1 August 2012

Nigeria: John Atta Mills, 1944-2012 - Farewell, Black Star


The passage to eternal glory of Ghana's president John Atta Mills from the infamous "cardiac arrest" may best be described as shocking. A state of grief and perplexity enveloped the country so much that even opposition elements decided to mark a period of national mourning by suspending electioneering for this December's elections.

Nobody expected that throat cancer would get him; many times, he had been treated in South Africa and, lately, the United States. He gave up the ghost, two days after his 68th birthday, in a military hospital in the capital city of Accra. His death has certainly changed the political permutations of pundits for the country's next presidential election.

Mills, a law professor, was one of the two vice-presidents to former President Jerry Rawlings in the National Democratic Congress (NDC) government before he was presented as presidential candidate in 2000 and 2004. Mills was defeated by the opposition New Patriotic Party (NPP) candidate John Kufour in both elections.

He, however, won in his third attempt in 2008 with a slim margin. The election spilled into January of 2009 with reruns in some parts of Ghana. Mills claimed Prophet TB Joshua of Nigeria had told him that he would win the election at the third contest.

But beyond the grains are his giant strides and monumental contributions to state welfare, public discourse and discipline as well as economic resurgence in the country once known as Gold Coast. Under him, Ghana struck oil, the black gold, in commercial quantity.

Ghana, as an oil producer from the Jubilee field discovered off its coastline, with Mills in the saddle, provided a contrast to the waste and corruption indelibly linked with his country's neighbour, Nigeria, in the management of this valuable commodity.

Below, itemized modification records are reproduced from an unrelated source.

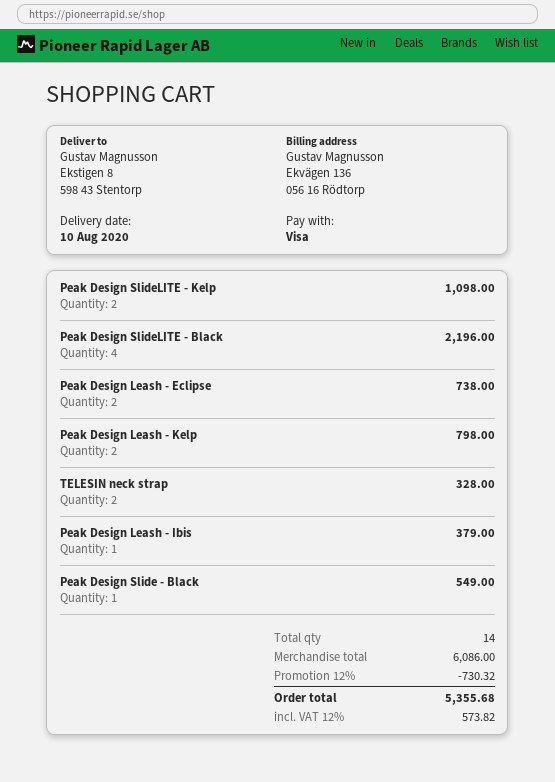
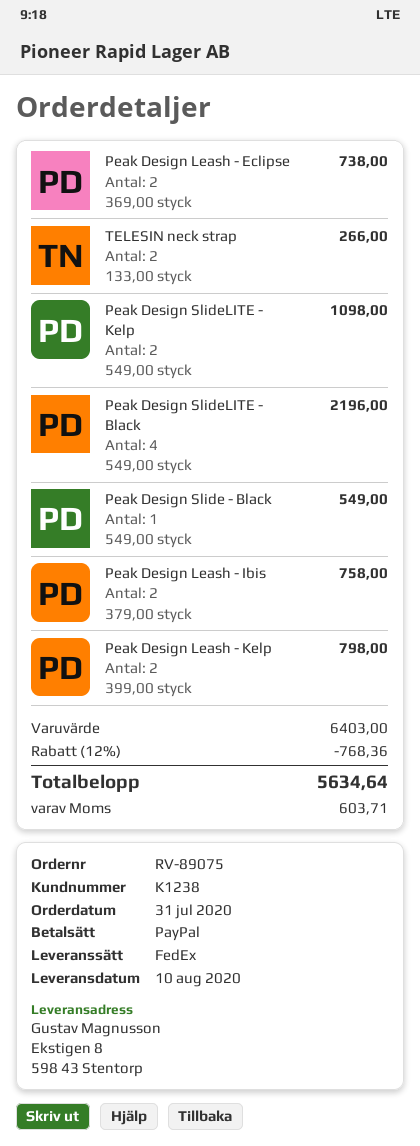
payment method: Visa -> PayPal
TELESIN neck strap: 2 for 328.00 -> 2 for 266.00
Peak Design Leash - Ibis: 1 for 379.00 -> 2 for 758.00
subtotal: 6086.00 -> 6403.00
discount: 12% = 730.32 -> 12% = 768.36
tax: 573.82 -> 603.71
total: 5355.68 -> 5634.64

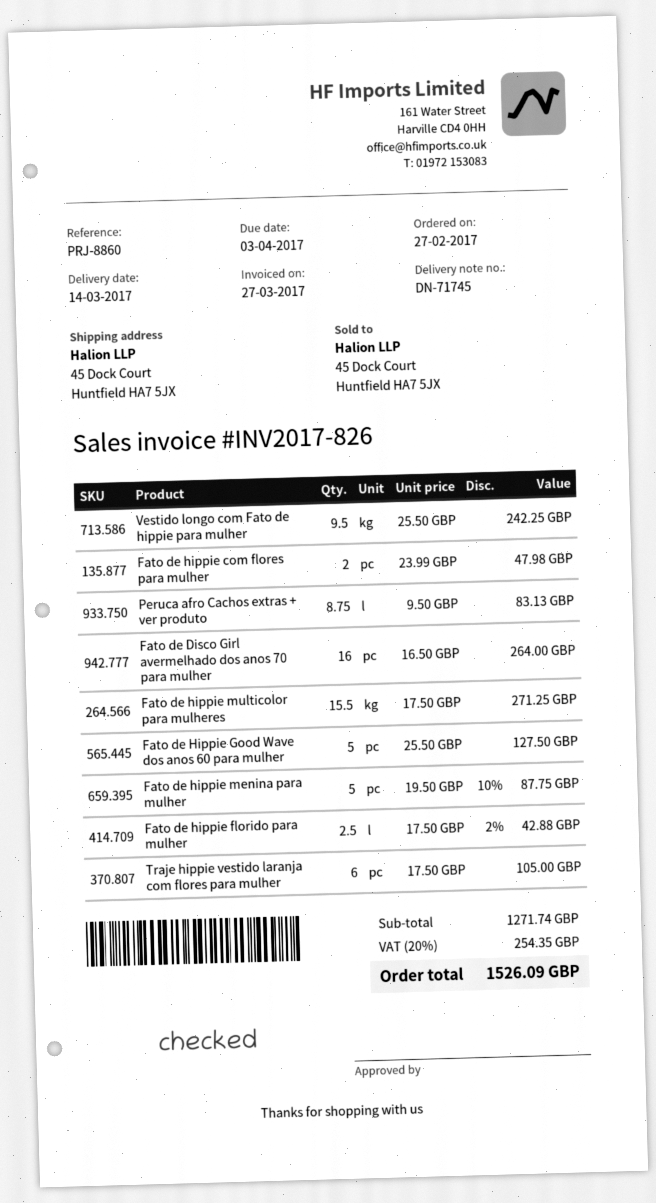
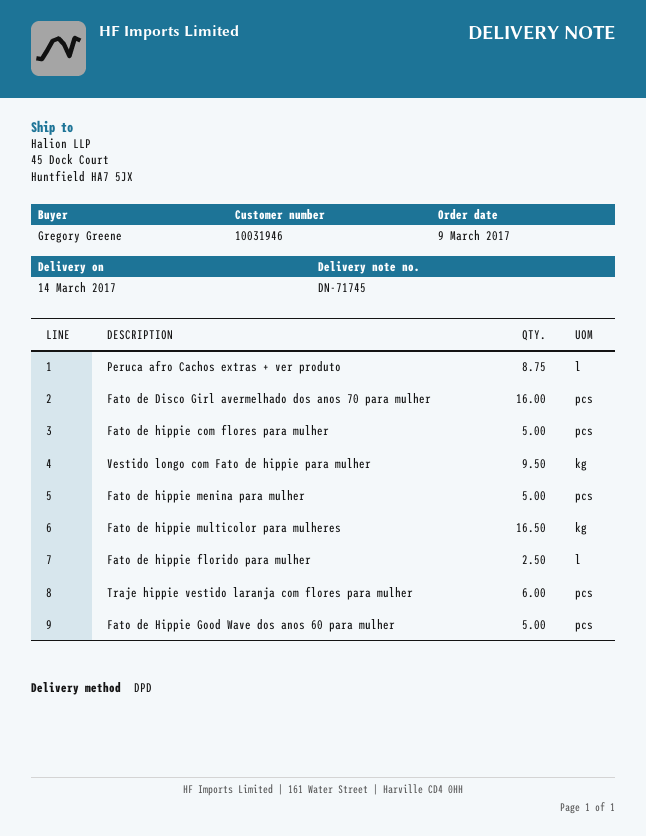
order date: 2017-02-27 -> 2017-03-09
Fato de hippie com flores para mulher: 2 -> 5
Fato de hippie multicolor para mulheres: 15.5 -> 16.5

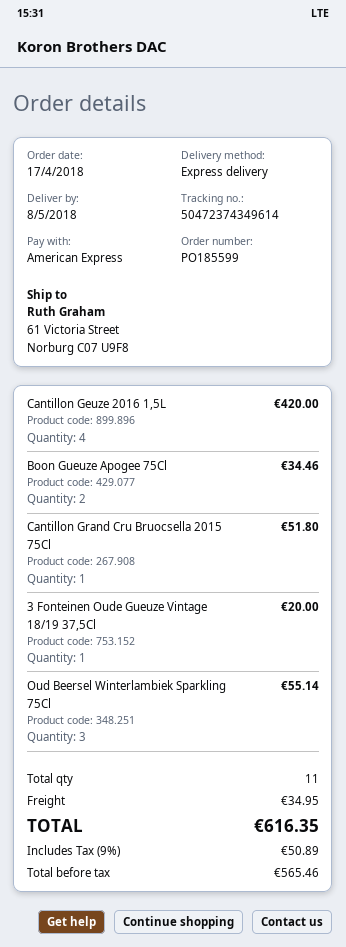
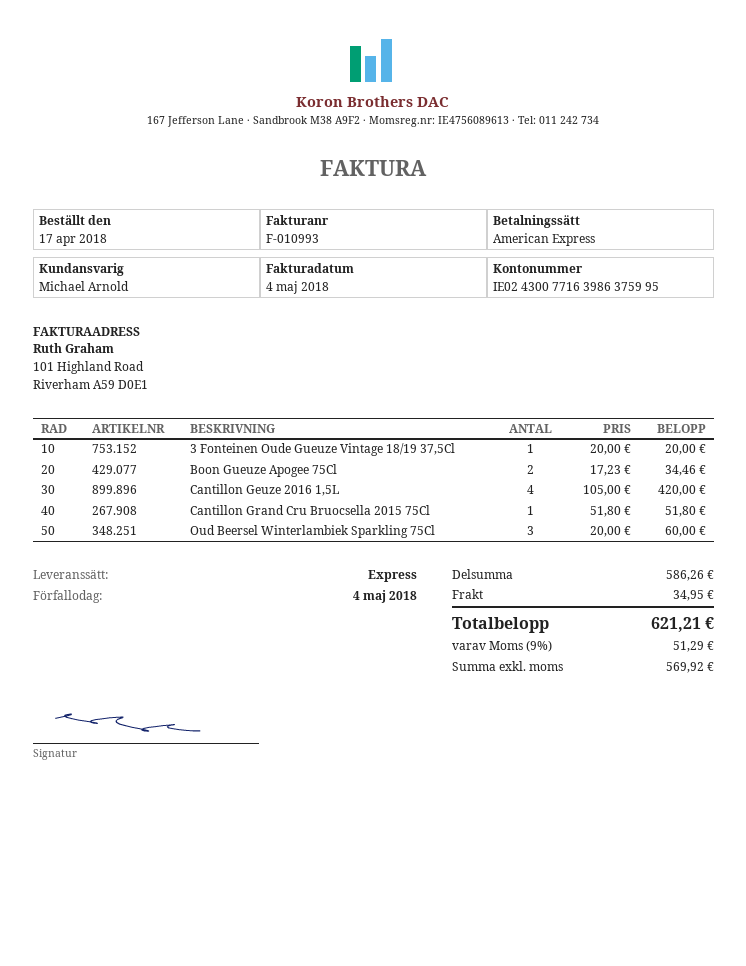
Oud Beersel Winterlambiek Sparkling 75Cl: 3 for 55.14 -> 3 for 60.00
net: 565.46 -> 569.92
tax: 9% = 50.89 -> 9% = 51.29
total: 616.35 -> 621.21

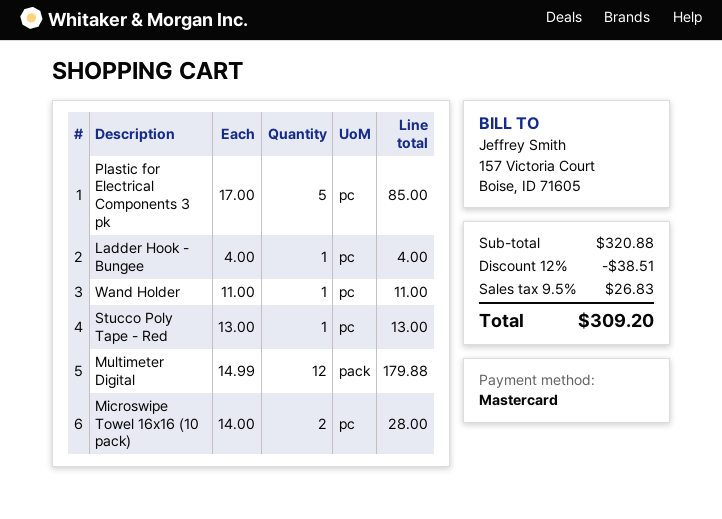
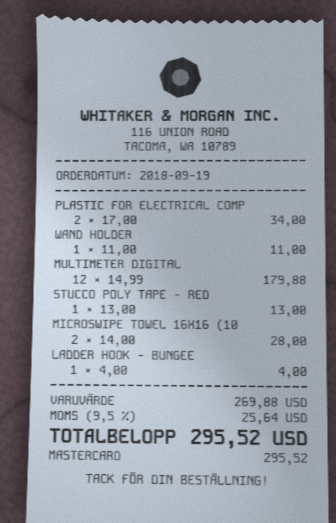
Plastic for Electrical Components 3 pk: 5 x 17.00 = 85.00 -> 2 x 17.00 = 34.00
subtotal: 320.88 -> 269.88
discount: 12% = 38.51 -> none
tax: 9.5% = 26.83 -> 9.5% = 25.64
total: 309.20 -> 295.52

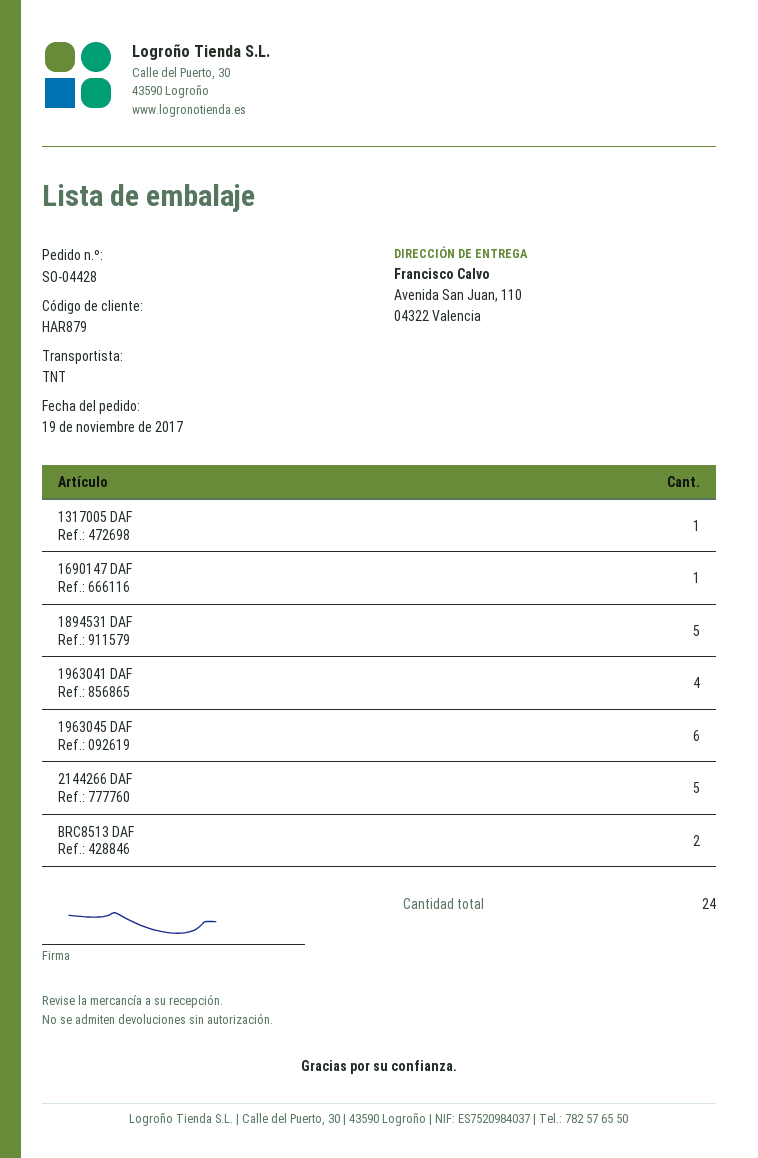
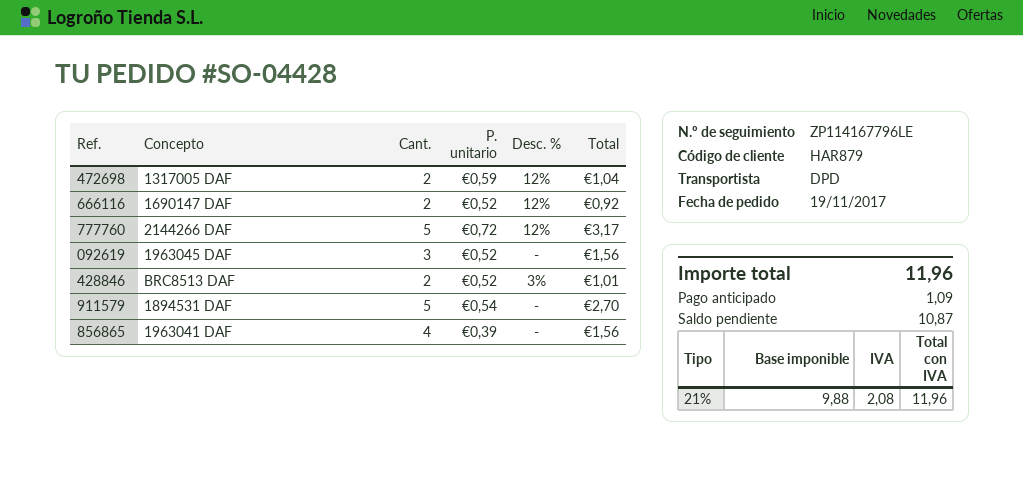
shipping method: TNT -> DPD
1317005 DAF: 1 -> 2
1690147 DAF: 1 -> 2
1963045 DAF: 6 -> 3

Mills never really emerged from the shadow of Jerry Rawlings who, like him, is a black star. He set example in his political life to Africa with the manner in which he gained and sustained himself in power. He took defeat with equanimity and was magnanimous in victory after defeating the ruling party's candidate in a knife-edge election.

It was a perilous moment in African politics: Zimbabwe , a few months earlier, had suffered appalling bloodshed after President Robert Mugabe lost the first round of a tight election only to bludgeon his way to a hollow triumph in the second ballot. Kenya had been torn apart by tribal violence after the disputed election of December 2007; at least 1,500 people lost their lives.

Born on July 21, 1944, in the town of Tarkwa in what was then the British Crown Colony of Gold Coast. His country became the first colony in sub-Saharan Africa to achieve independence in 1957 as the new nation of Ghana. Mills was, at heart, an academic rather than a politician.

After graduating in Law from the University of Ghana in 1967, he spent most of the 1970s in Britain, studying first at the London School of Economics and then taking a doctorate at the School of Oriental and African Studies. He returned to Ghana in the 1980s and became a political ally of Jerry Rawlings, often called the father of modern Ghana.